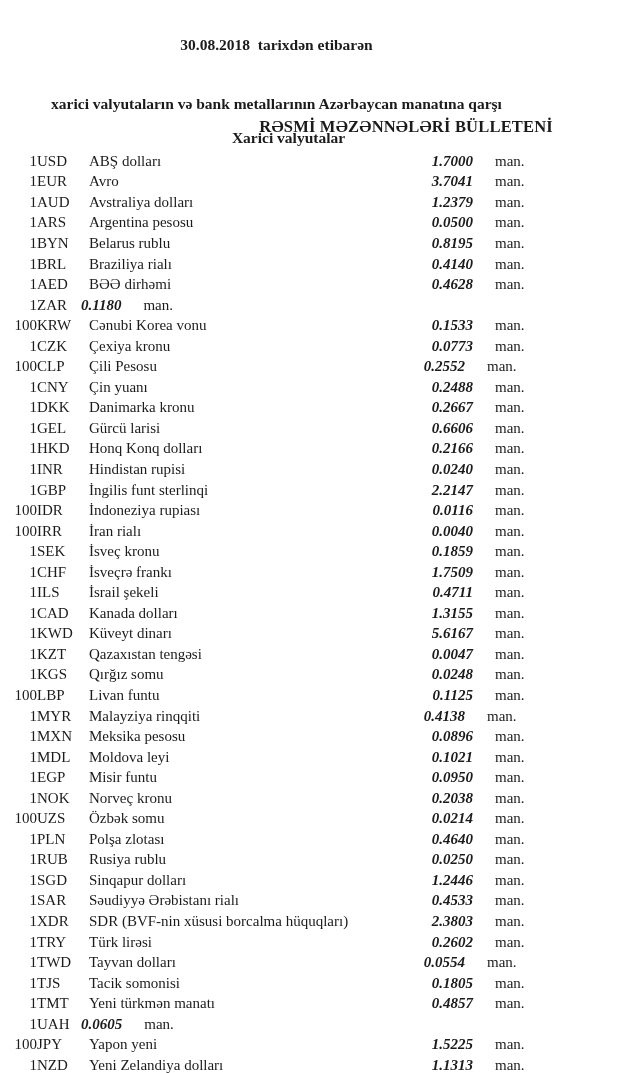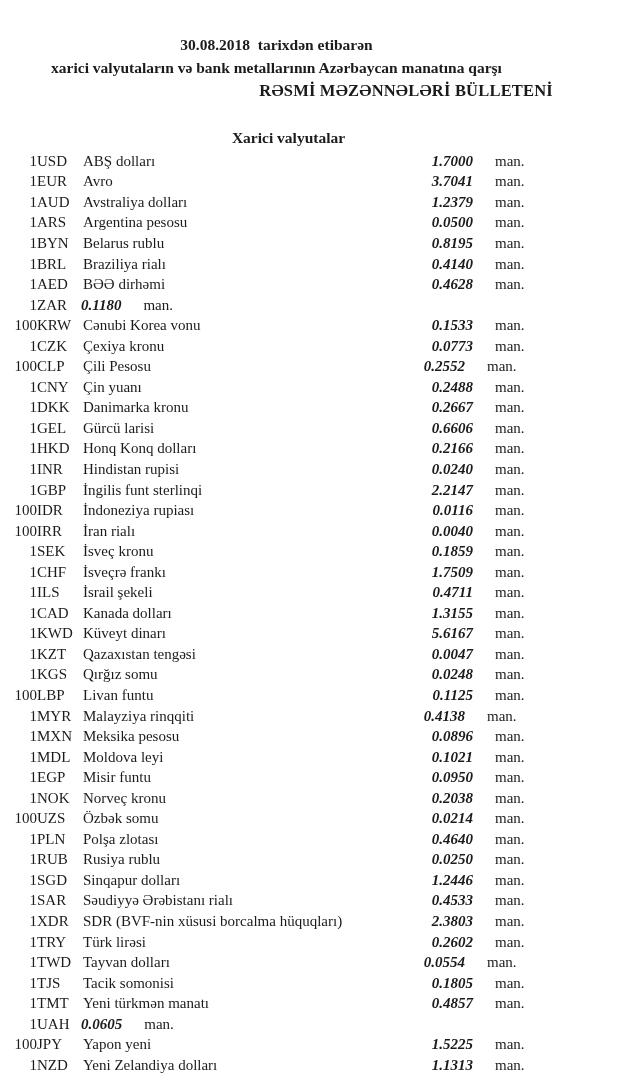--- a/index.html
+++ b/index.html
@@ -16,7 +16,7 @@
     text-align:center; font-weight:bold;
   }
   .h-line1 { font-size:15.5px; line-height:23px; white-space:pre-wrap; }
-  .h-line2 { font-size:15.5px; line-height:23px; }
+  .h-line2 { font-size:15.5px; line-height:23px;margin-top:36px; }
   .h-line3 { font-size:16.5px; line-height:24px; letter-spacing:0.2px;text-align:right; }
   .section-title {
     position:absolute; top:129px; left:0; right:0;

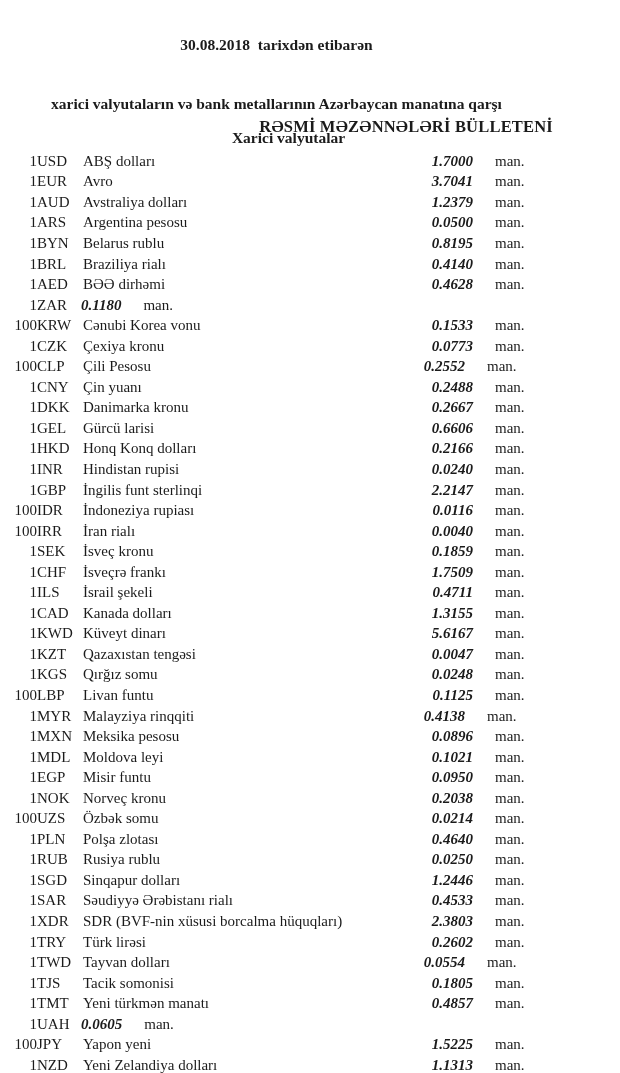--- a/index.html
+++ b/index.html
@@ -32,7 +32,7 @@
   }
   .qty  { flex:0 0 37px; text-align:right; }
   .code { flex:0 0 44px; }
-  .name { flex:1 1 auto; margin-left:2px; white-space:nowrap; overflow:hidden; }
+  .name { flex:1 1 auto; margin-left:8px; white-space:nowrap; overflow:hidden; }
   .rate { flex:0 0 auto; font-weight:bold; font-style:italic; }
   .unit { flex:0 0 38px; margin-left:22px; text-align:left; }
   .row.shift .rate, .row.shift .unit { transform:translateX(-8px); }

************

- Prompt: Please repeat the entries above exactly, leaving out any pictures.

- Task answer:
--- a/index.html
+++ b/index.html
@@ -16,7 +16,7 @@
     text-align:center; font-weight:bold;
   }
   .h-line1 { font-size:15.5px; line-height:23px; white-space:pre-wrap; }
-  .h-line2 { font-size:15.5px; line-height:23px; }
+  .h-line2 { font-size:15.5px; line-height:23px;margin-top:36px; }
   .h-line3 { font-size:16.5px; line-height:24px; letter-spacing:0.2px;text-align:right; }
   .section-title {
     position:absolute; top:129px; left:0; right:0;

--- a/index.html
+++ b/index.html
@@ -32,7 +32,7 @@
   }
   .qty  { flex:0 0 37px; text-align:right; }
   .code { flex:0 0 44px; }
-  .name { flex:1 1 auto; margin-left:2px; white-space:nowrap; overflow:hidden; }
+  .name { flex:1 1 auto; margin-left:8px; white-space:nowrap; overflow:hidden; }
   .rate { flex:0 0 auto; font-weight:bold; font-style:italic; }
   .unit { flex:0 0 38px; margin-left:22px; text-align:left; }
   .row.shift .rate, .row.shift .unit { transform:translateX(-8px); }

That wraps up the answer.